Она перевернула фотографию. На небольшом кусочке пленки знакомое имя: «Кортни Рутерфорд Хопкинс». Гилли пригладила свои светлые волосы и снова перевернула фотографию. Даже зубы — и те один к одному. Разве дочь не должна походить на мать? Слово «мать» остро кольнуло. Она знала — к добру это не приведет. Молниеносно Гилли сунула фотографию в ящик под майку и задвинула его. Сейчас не время распускать нюни. Она быстро спустилась по лестнице вниз.

— А вот и ты, детка. — Миссис Троттер стояла у кухонной раковины. — Будешь готовить вместе со мной салат?

— Нет.

— Ну, как хочешь.

Один — ноль в пользу Гилли.

— Тогда, — сказала миссис Троттер, продолжая чистить морковь, — Уильям Эрнест в гостиной смотрит телепередачу «Улица Сезам».

— Вы что, думаете у меня «не все дома»?

— «Не все дома»? — миссис Троттер подошла к кухонному столу и стала резать морковь на небольшой деревянной дощечке.

— Вы считаете меня круглой идиоткой?

— Откуда ты это взяла?

— Тогда как же вы могли подумать, что я стану смотреть эту идиотскую программу?

— Послушай, Гилли Хопкинс, давай договоримся с самого начала, раз и навсегда. Я не позволю тебе издеваться над этим мальчиком.

— Да я не издеваюсь над этим мальчиком.

«О чем она говорит? О нем и речи не было».

— Ты не имеешь права презирать человека только за то, что он не такой умник, как ты.

— Кого же я презираю?

— Ты только что сказала, — толстуха повысила голос, ее нож обрушился на морковь, словно карающий меч, — ты только что назвала Уильяма Эрнеста, — она перешла на шепот, — неполноценным.

— Ничего подобного.
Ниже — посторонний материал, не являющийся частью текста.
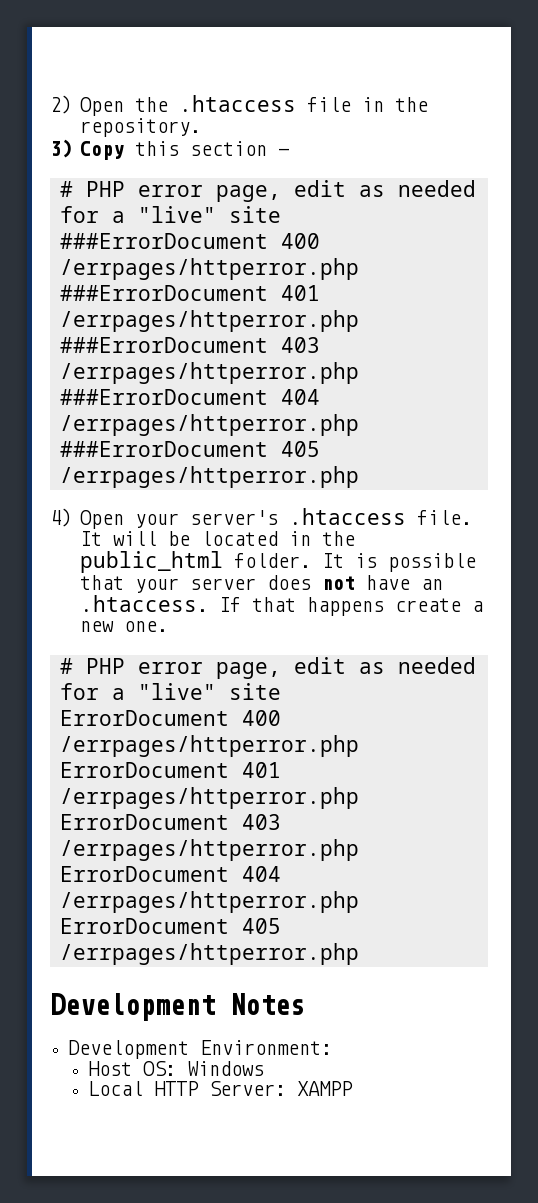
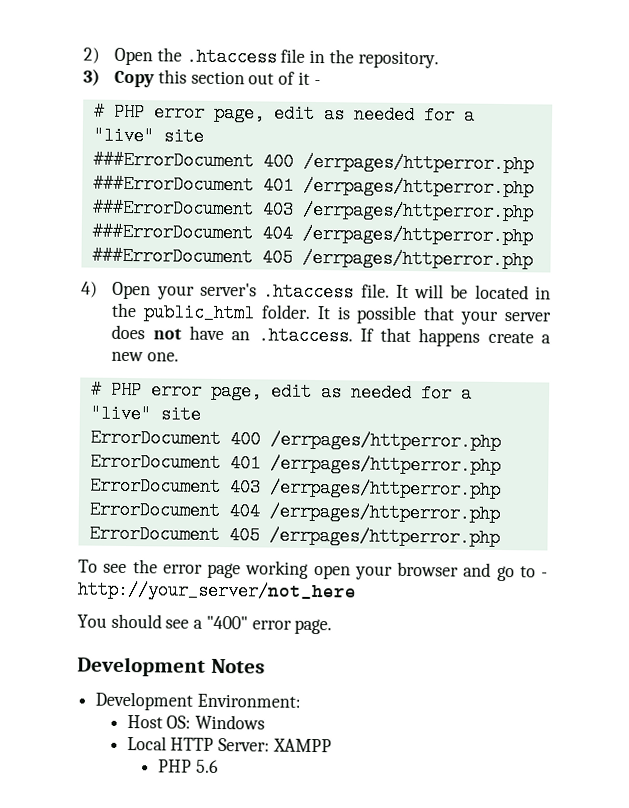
(268, 148) none -> [248,71,310,85] out of it
(359, 954) none -> [78,559,548,582] [77,580,357,602] [77,613,333,635] // To see the error page working open your browser and go to - http://your_server/not_here // You should see a "400" error page.
(353, 1088) none -> [157,759,219,773] // PHP 5.6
Я этого дурачка впервые вижу.

Глаза Троттер все еще сверкали от гнева, но постепенно она взяла себя в руки.

— Он хлебнул лиха, но сейчас он живет у Троттер. И пока. Бог даст, он будет со мной, я его в обиду не дам. Нипочем. Здесь никто его и пальцем не тронет.

— Господи, но я же только хотела сказать…

— И еще: в нашем доме не поминают по пустякам имя Господне.

Гилли шутливо подняла руки вверх, словно говоря — «сдаюсь».

— Ну ладно, ладно, не буду больше, — с этими словами она пошла к двери.

— Ужин почти готов, — сказала Троттер. — Может, сходишь в соседний дом за мистером Рэндолфом? Он всегда ужинает у нас.

Слово «нет» чуть не сорвалось у Гилли с языка, но она посмотрела на Троттер и решила дать ей бой по более важному поводу.

— В какой дом?

— Серый справа, — Троттер махнула в неопределенном направлении. — Постучишь в дверь. Только стучи погромче, а то не услышит. Надень куртку. На улице холодно.

Последние слова Гилли пропустила мимо ушей. Она выскочила за дверь, прошмыгнула через калитку и помчалась бегом к крыльцу соседнего дома, чтобы не замерзнуть. Стук, стук, стук… Ну и холодище в октябре.

Домик мистера Рэндолфа оказался еще более убогим и жалким, чем у миссис Троттер. Гилли постучала еще раз, потом еще.

Дверь неожиданно открылась внутрь. На пороге стоял маленький высохший человечек — кожа да кости. С морщинистого коричневого лица смотрели странные белесые глаза.

Взглянув на него, Гилли со всех ног бросилась обратно в кухню к миссис Троттер.

— Что случилось? Где же мистер Рэндолф?